Germany to use controversial biomass amid energy crisis

Biomass will be used to meet particularly high energy demands, according to the German government’s so-called “Easter Package”, which aims to use agricultural raw materials for energy production in response to the war in Ukraine. EURACTIV Germany reports. The Easter Package for expanding renewable energies said that the promotion of biomass is to be “more strongly focused on highly flexible peak load power plants”. The new measures were presented by Economic and Climate Minister Robert Habeck on Wednesday (6 April).

By amending the Renewable Energy Sources Act known as EEG, the German government wants to ensure bioenergy is used in situations where demand for energy is particularly high so that basic supplies from less flexible energy sources can be supplemented in the short term. The package also said that “bioenergy should increasingly play to its strengths as a storable energy source that serves the system”. However, the difficulty of storing solar and wind is a major obstacle to the further development of renewable energies.

While this means that biomass will play an important role in the future to offset the weaknesses of other energy sources, a more targeted use is probably also intended to keep the total amount of biomass burned in check. Accordingly, the German government wants to use “the limited resource biomass” in the future specifically “in areas that are difficult to decarbonise, such as transport and industry”.

Energy independence vs food security
“In this way, the best use can be made of valuable and scarce biomass for the overall system,” Agriculture Minister Cem Özdemir said in a statement. The plans are a compromise solution to the use of biomass, long seen as controversial yet rendered increasingly necessary due to the energy shortages caused by the Ukraine war.

Those in favour of using biomass as an energy source argue that production must now be ramped up to avoid dependence on Russian gas imports. The European Commission, for instance, has doubled its targets for the expansion of domestic biogas production as part of the “REPowerEU” plan published in early March to make Europe’s energy system more resilient.
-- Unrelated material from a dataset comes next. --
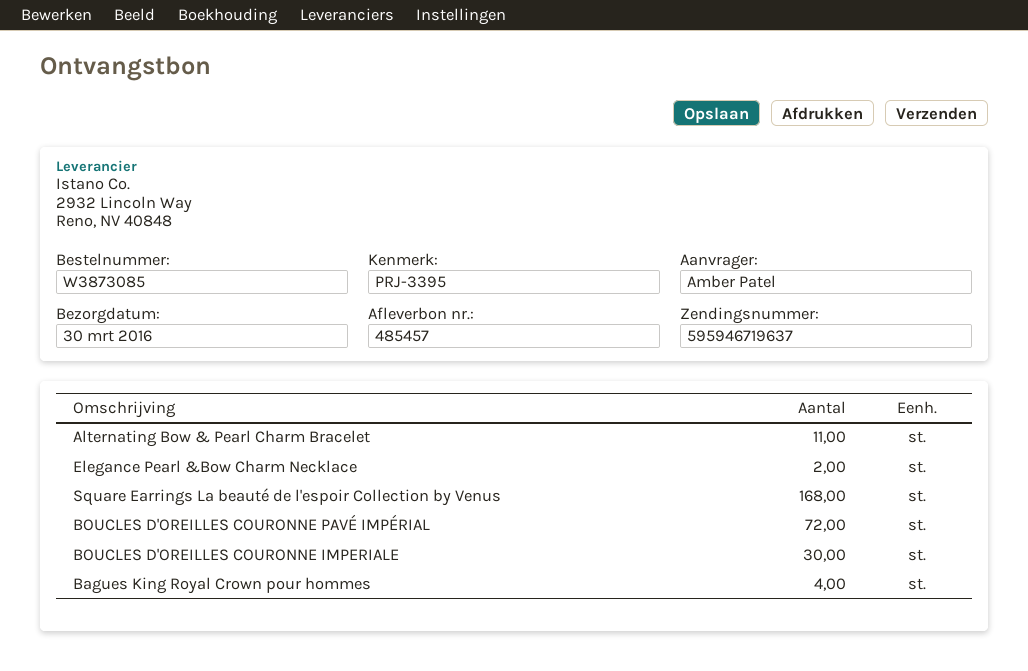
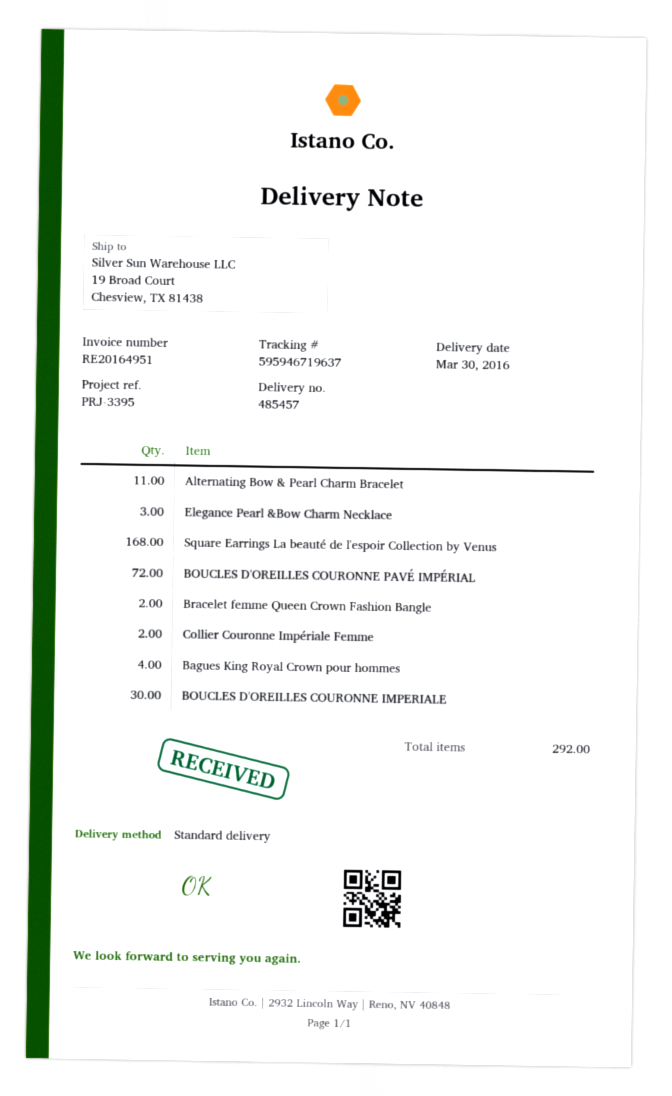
Elegance Pearl &Bow Charm Necklace: 2 -> 3
Bracelet femme Queen Crown Fashion Bangle: none -> 2
Collier Couronne Impériale Femme: none -> 2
Germany’s farmers’ association, the DBV, also favours such an expansion but believes the measures laid out in the Easter package do not go far enough. “Although biogas is more urgently needed for the security of supply than ever before, the EEG proposal slows down agricultural biogas production,” said DBV Secretary General Bernhard Krüsken. According to a statement by the German Bioenergy Association, the government’s draft leaves “the potential of bioenergy (…) to reduce the need for imports of fossil fuels unused”. However, those typically critical of biomass are bending their principles and calling for the energy source to now primarily be used for food production, not for agrofuels. The loss of supplies from Ukraine and Russia and the reduction of arable land are what made them become more flexible.